> _WHAT NEEDS TO BE DONE_:
Read the records below and copy each line that contains "Republiki".

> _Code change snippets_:
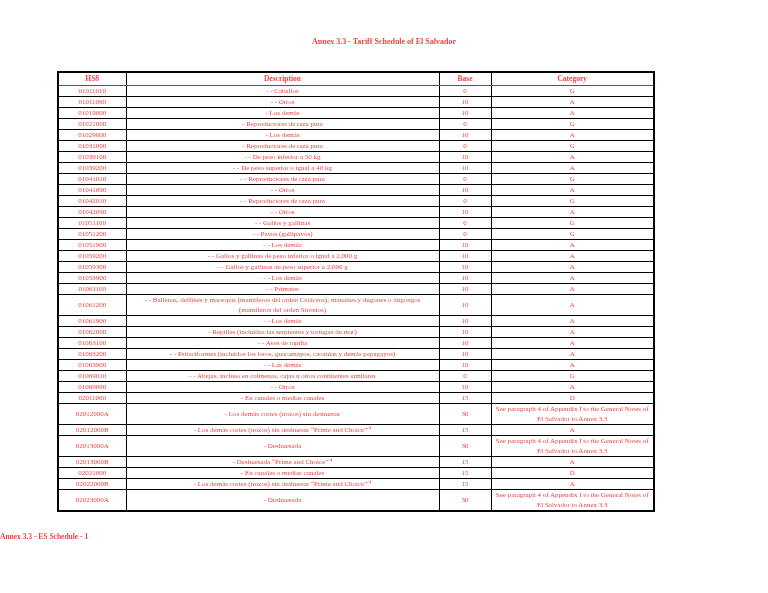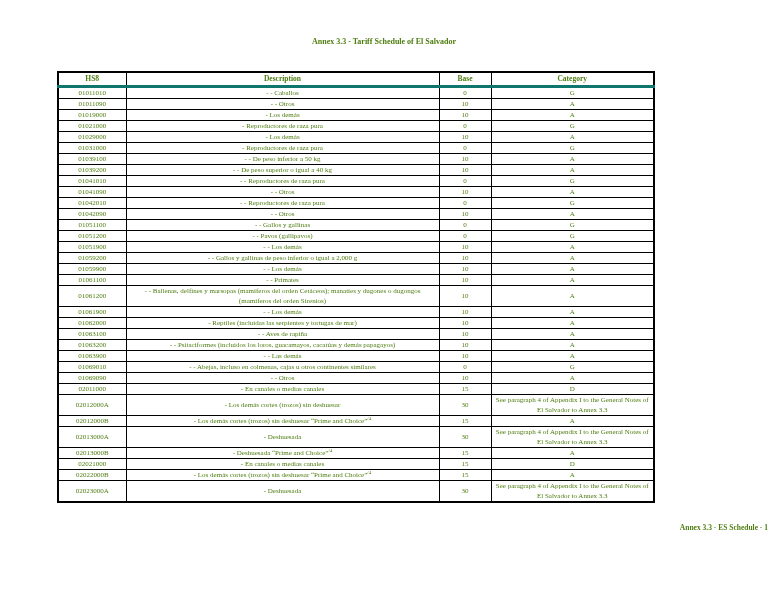--- a/index.html
+++ b/index.html
@@ -6,21 +6,21 @@
     margin: 0;
     padding: 0;
     background: #ffffff;
   }
   .page {
     position: relative;
     width: 768px;
     height: 593px;
     background: #ffffff;
     font-family: "Liberation Serif", "DejaVu Serif", serif;
-    color: #4d7c0f;
+    color: #ef4444;
     overflow: hidden;
   }
   .doc-title {
     padding-top: 37px;
     text-align: center;
     font-weight: bold;
     font-size: 8px;
     line-height: 10px;
   }
   table.tariff {
@@ -36,33 +36,33 @@
     line-height: 10px;
     padding: 0 2px;
     vertical-align: middle;
     overflow: hidden;
   }
   table.tariff th {
     font-size: 7.5px;
     font-weight: bold;
     height: 12px;
     text-align: center;
-    border-bottom: 3px solid #0f766e;
+    border-bottom: 1px solid #0f766e;
   }
   td.c-hs8, td.c-base, td.c-cat { text-align: center; }
   td.c-desc { text-align: center; padding-left: 3px; }
   td.c-cat { padding: 0 4px; }
   sup.fnote {
     font-size: 5px;
     line-height: 0;
     vertical-align: super;
   }
   .doc-footer {
     margin-top: 20px;
-    text-align: right;
+    text-align: left;
     font-weight: bold;
     font-size: 7.5px;
     line-height: 10px;
   }
 </style>
 </head>
 <body>
 
 <div class="page">
 
@@ -174,20 +174,26 @@
           <td class="c-base">10</td>
           <td class="c-cat">A</td>
         </tr>
         <tr>
           <td class="c-hs8">01059200</td>
           <td class="c-desc"><span>- - Gallos y gallinas de peso inferior o igual a 2,000 g</span></td>
           <td class="c-base">10</td>
           <td class="c-cat">A</td>
         </tr>
         <tr>
+          <td class="c-hs8">01059300</td>
+          <td class="c-desc"><span>- - Gallos y gallinas de peso superior a 2,000 g</span></td>
+          <td class="c-base">10</td>
+          <td class="c-cat">A</td>
+        </tr>
+        <tr>
           <td class="c-hs8">01059900</td>
           <td class="c-desc"><span>- - Los demás</span></td>
           <td class="c-base">10</td>
           <td class="c-cat">A</td>
         </tr>
         <tr>
           <td class="c-hs8">01061100</td>
           <td class="c-desc"><span>- - Primates</span></td>
           <td class="c-base">10</td>
           <td class="c-cat">A</td>

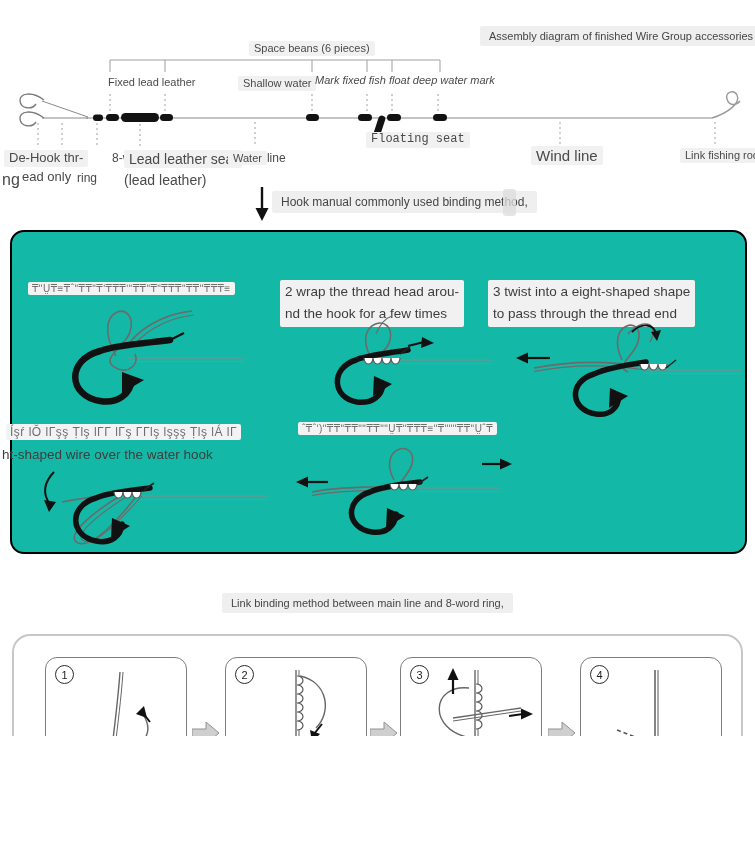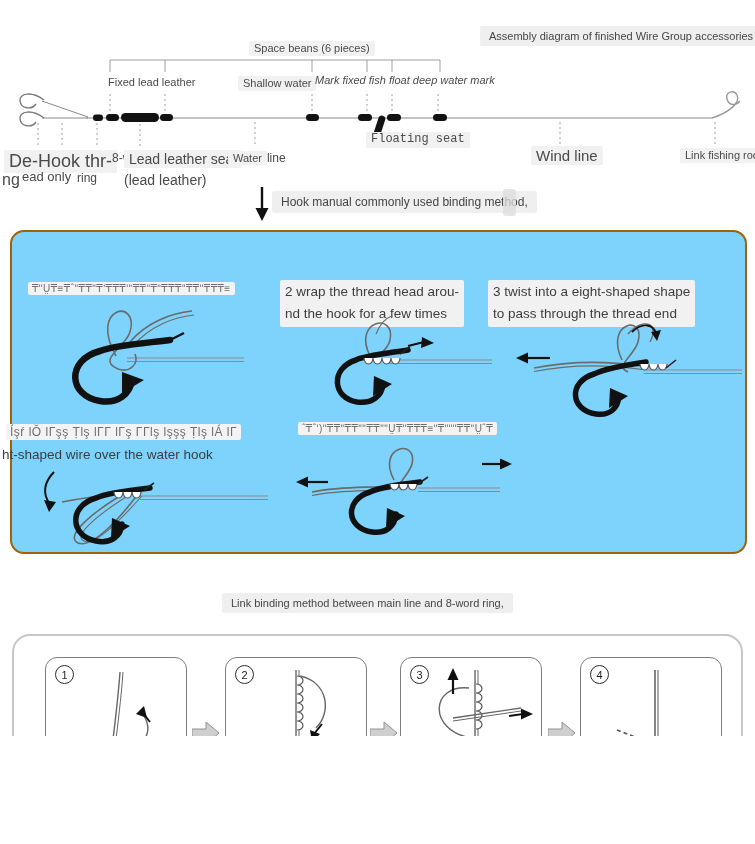--- a/index.html
+++ b/index.html
@@ -8,21 +8,21 @@
   .abs{position:absolute;}
   .lbl{color:#4a4a4a;white-space:nowrap;line-height:1.15;}
   .hl{background:#f1f1f1;padding:1px 5px;border-radius:2px;}
   .badge{background:#efefef;color:#454545;padding:4px 9px;border-radius:2px;white-space:nowrap;}
   .small{font-size:11px;}
   .mid{font-size:12px;}
   .big{font-size:14px;}
   .garb{font-size:10px;color:#6e6e6e;letter-spacing:0.5px;white-space:nowrap;
         background:#f3f3f3;padding:1px 4px;border-radius:2px;}
   .steptxt{font-size:13.5px;color:#3d3d3d;line-height:1.65;white-space:nowrap;}
-  .roundbox{position:absolute;background:#7dd3fc;border:2px solid #a16207;border-radius:14px;}
+  .roundbox{position:absolute;background:#14b8a6;border:2px solid #000000;border-radius:14px;}
   .panel{position:absolute;background:#fff;border:2px solid #c7c7c7;border-radius:18px;}
   .stepbox{position:absolute;width:140px;height:150px;background:#fff;
            border:1.5px solid #7d7d7d;border-radius:12px;}
   .circnum{position:absolute;left:9px;top:7px;width:17px;height:17px;border:1.4px solid #2c2c2c;
            border-radius:50%;font-size:11px;color:#1e1e1e;display:flex;align-items:center;
            justify-content:center;background:#fff;}
   .smudge{position:absolute;background:#dcdcdc;border-radius:3px;opacity:.75;}
   svg{display:block;}
 </style>
 </head>
@@ -82,21 +82,21 @@
       <line x1="262" y1="187" x2="262" y2="211" stroke="#111" stroke-width="2.4"></line>
       <polygon points="255.5,208 268.5,208 262,221" fill="#111"></polygon>
     </g>
   </svg>
 
   <div class="abs lbl small hl" style="left:249px;top:41px;text-align:right;">Space beans (6 pieces)</div>
   <div class="abs lbl small" style="left:108px;top:76px;">Fixed lead leather</div>
   <div class="abs lbl small hl" style="left:238px;top:76px;">Shallow water</div>
   <div class="abs lbl small" style="left:315px;top:74px;font-style:italic;">Mark fixed fish float deep water mark</div>
 
-  <div class="abs lbl hl" style="left:4px;top:150px;font-size:18px;">De-Hook thr-</div>
+  <div class="abs lbl hl" style="left:4px;top:150px;font-size:13px;">De-Hook thr-</div>
   <div class="abs lbl" style="left:2px;top:171px;font-size:16px;">ng</div>
   <div class="abs lbl" style="left:22px;top:170px;font-size:13px;">ead only</div>
 
   <div class="abs lbl mid" style="left:77px;top:152px;margin-left:35px;">8-word</div>
   <div class="abs lbl mid" style="left:77px;top:172px;">ring</div>
 
   <div class="abs lbl big hl" style="left:124px;top:150px;">Lead leather seat</div>
   <div class="abs lbl big" style="left:124px;top:172px;">(lead leather)</div>
 
   <div class="abs" style="left:228px;top:148px;">

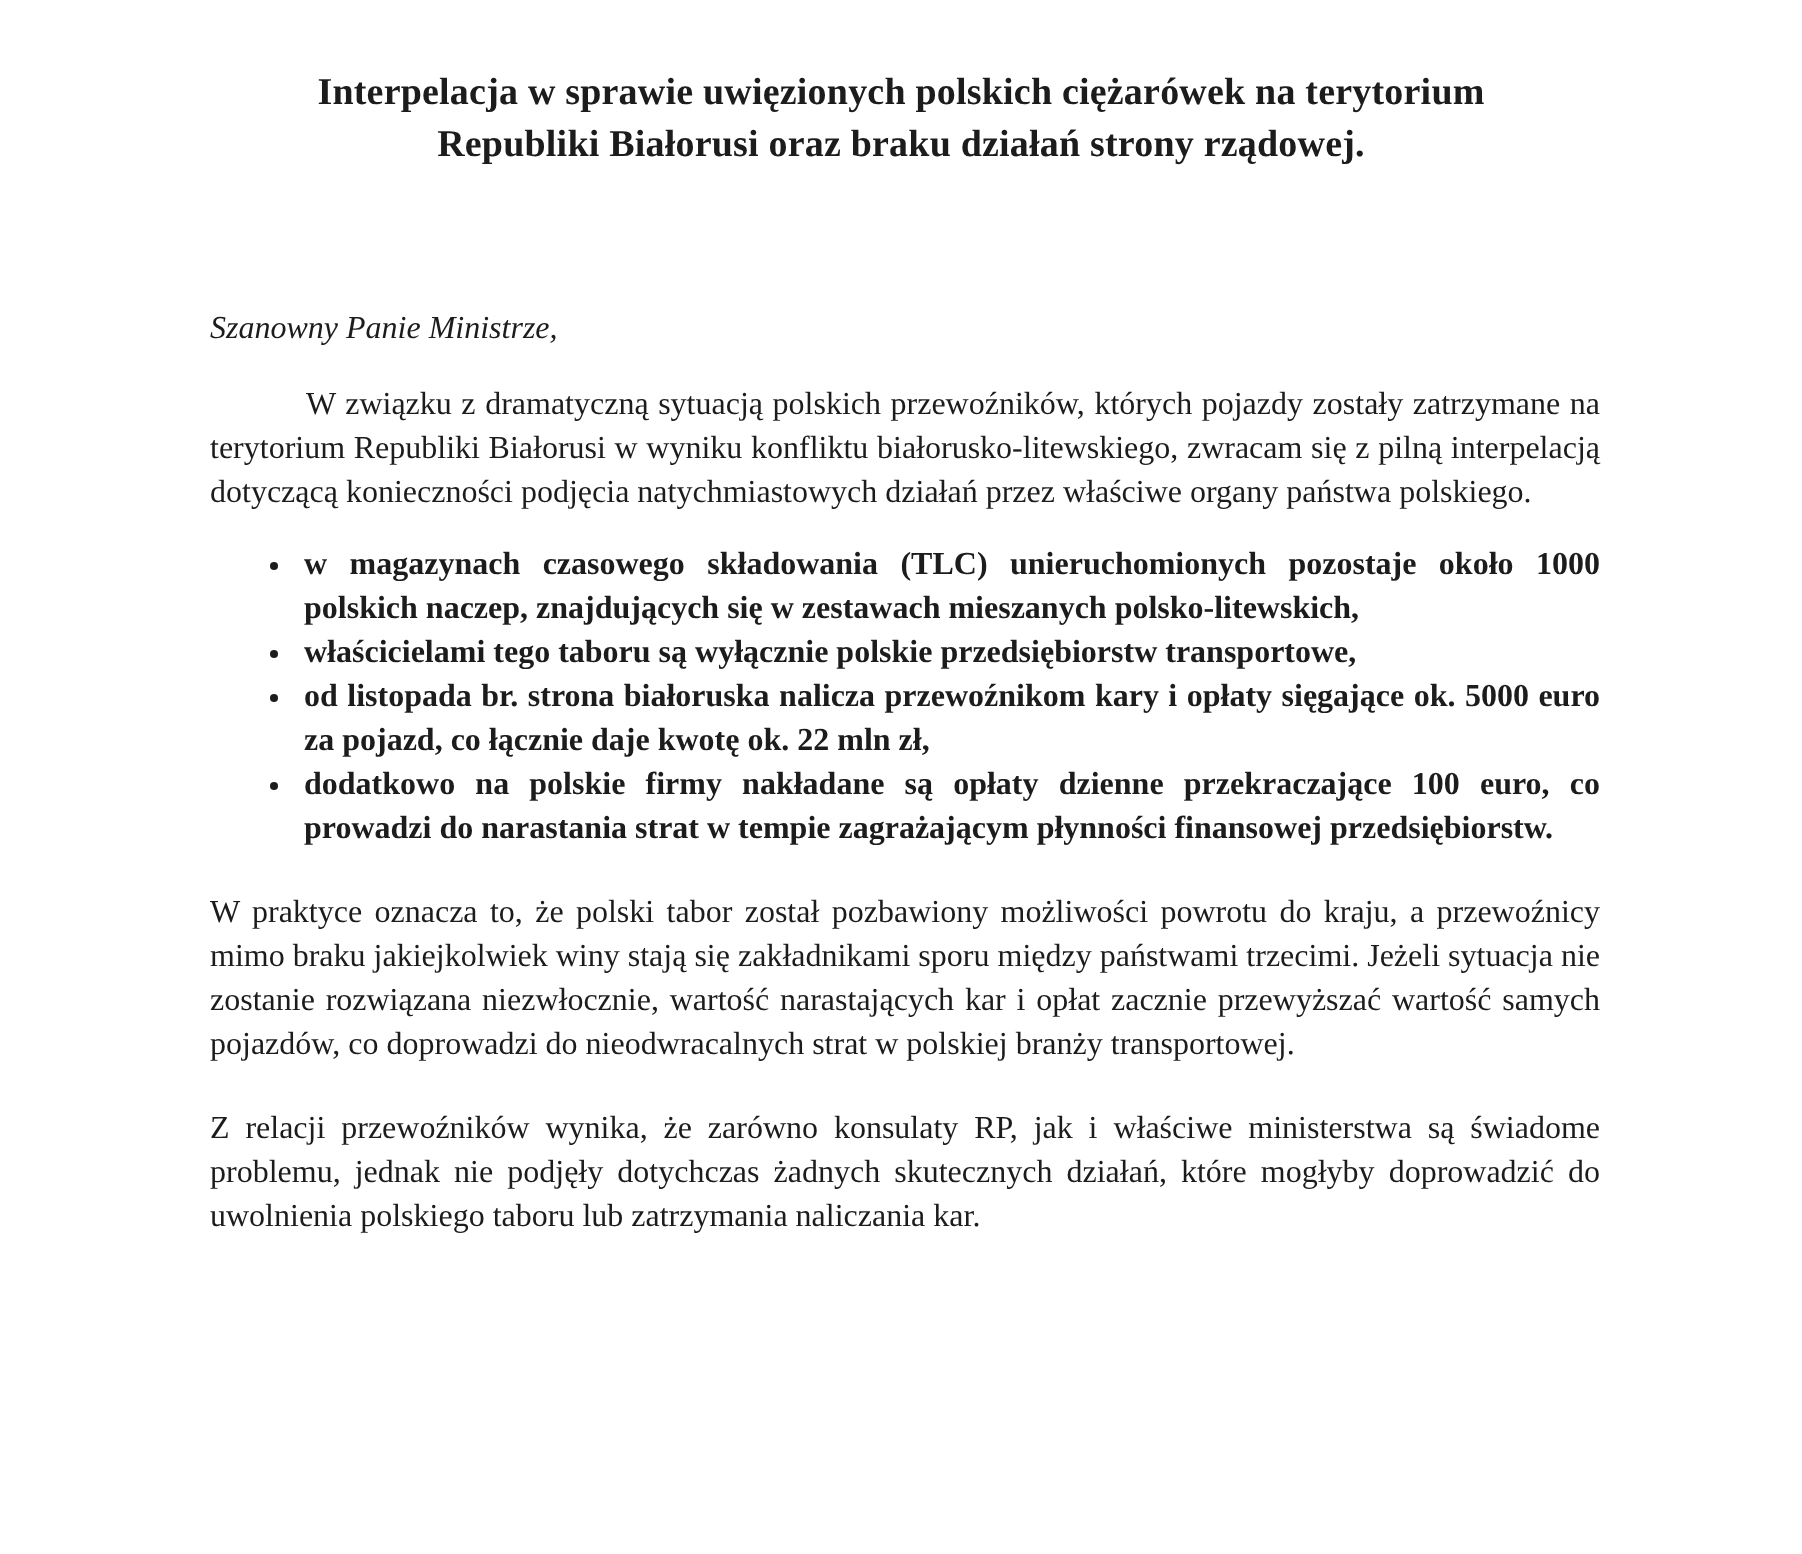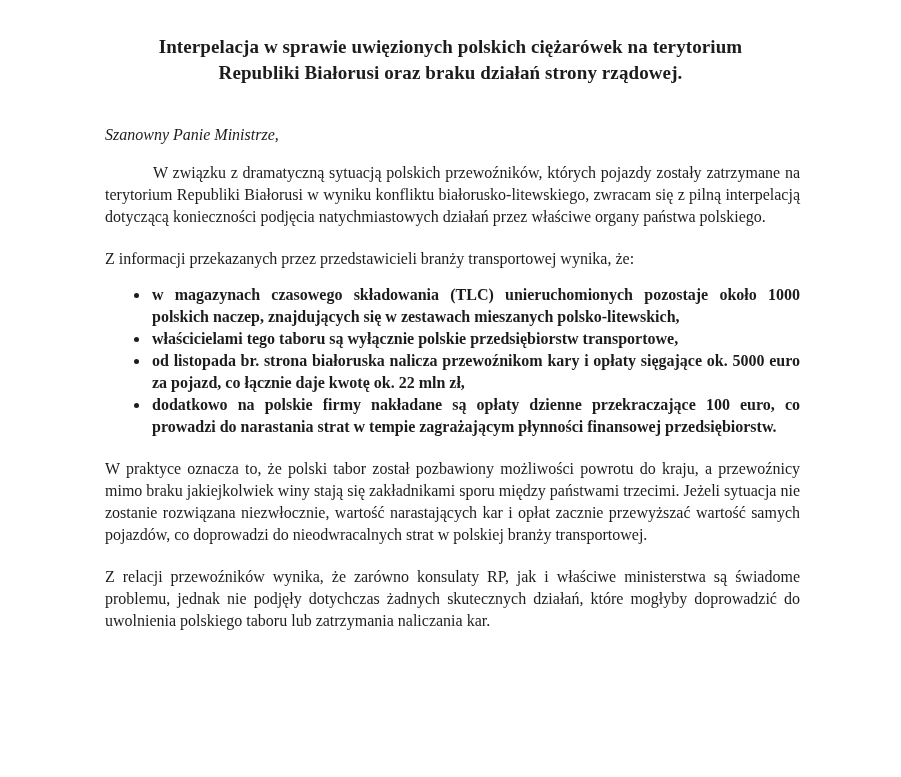--- a/index.html
+++ b/index.html
@@ -28,21 +28,21 @@
     letter-spacing: 0.1px;
   }
   .content {
     box-sizing: border-box;
     padding: 0 101px 0 105px;
     font-size: 16px;
     line-height: 22px;
     text-align: justify;
   }
   .salutation {
-    margin-top: 38px;
+    margin-top: 68px;
     font-style: italic;
     text-align: left;
   }
   p.para {
     margin: 20px 0 0 0;
   }
   p.para.indent-first {
     text-indent: 48px;
     margin-top: 16px;
   }
@@ -64,21 +64,20 @@
 
   <h1 class="doc-title">Interpelacja w sprawie uwięzionych polskich ciężarówek na terytorium
 Republiki Białorusi oraz braku działań strony rządowej.</h1>
 
   <div class="content">
 
     <div class="salutation">Szanowny Panie Ministrze,</div>
 
     <p class="para indent-first">W związku z dramatyczną sytuacją polskich przewoźników, których pojazdy zostały zatrzymane na terytorium Republiki Białorusi w wyniku konfliktu białorusko-litewskiego, zwracam się z pilną interpelacją dotyczącą konieczności podjęcia natychmiastowych działań przez właściwe organy państwa polskiego.</p>
 
-    <p class="para">Z informacji przekazanych przez przedstawicieli branży transportowej wynika, że:</p>
 
     <ul class="bullet-list">
       <li>w magazynach czasowego składowania (TLC) unieruchomionych pozostaje około 1000 polskich naczep, znajdujących się w zestawach mieszanych polsko-litewskich,</li>
       <li>właścicielami tego taboru są wyłącznie polskie przedsiębiorstw transportowe,</li>
       <li>od listopada br. strona białoruska nalicza przewoźnikom kary i opłaty sięgające ok. 5000 euro za pojazd, co łącznie daje kwotę ok. 22 mln zł,</li>
       <li>dodatkowo na polskie firmy nakładane są opłaty dzienne przekraczające 100 euro, co prowadzi do narastania strat w tempie zagrażającym płynności finansowej przedsiębiorstw.</li>
     </ul>
 
     <p class="para">W praktyce oznacza to, że polski tabor został pozbawiony możliwości powrotu do kraju, a przewoźnicy mimo braku jakiejkolwiek winy stają się zakładnikami sporu między państwami trzecimi. Jeżeli sytuacja nie zostanie rozwiązana niezwłocznie, wartość narastających kar i opłat zacznie przewyższać wartość samych pojazdów, co doprowadzi do nieodwracalnych strat w polskiej branży transportowej.</p>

> _TASK OUTPUT_:
 Republiki Białorusi oraz braku działań strony rządowej.</h1>
     <p class="para indent-first">W związku z dramatyczną sytuacją polskich przewoźników, których pojazdy zostały zatrzymane na terytorium Republiki Białorusi w wyniku konfliktu białorusko-litewskiego, zwracam się z pilną interpelacją dotyczącą konieczności podjęcia natychmiastowych działań przez właściwe organy państwa polskiego.</p>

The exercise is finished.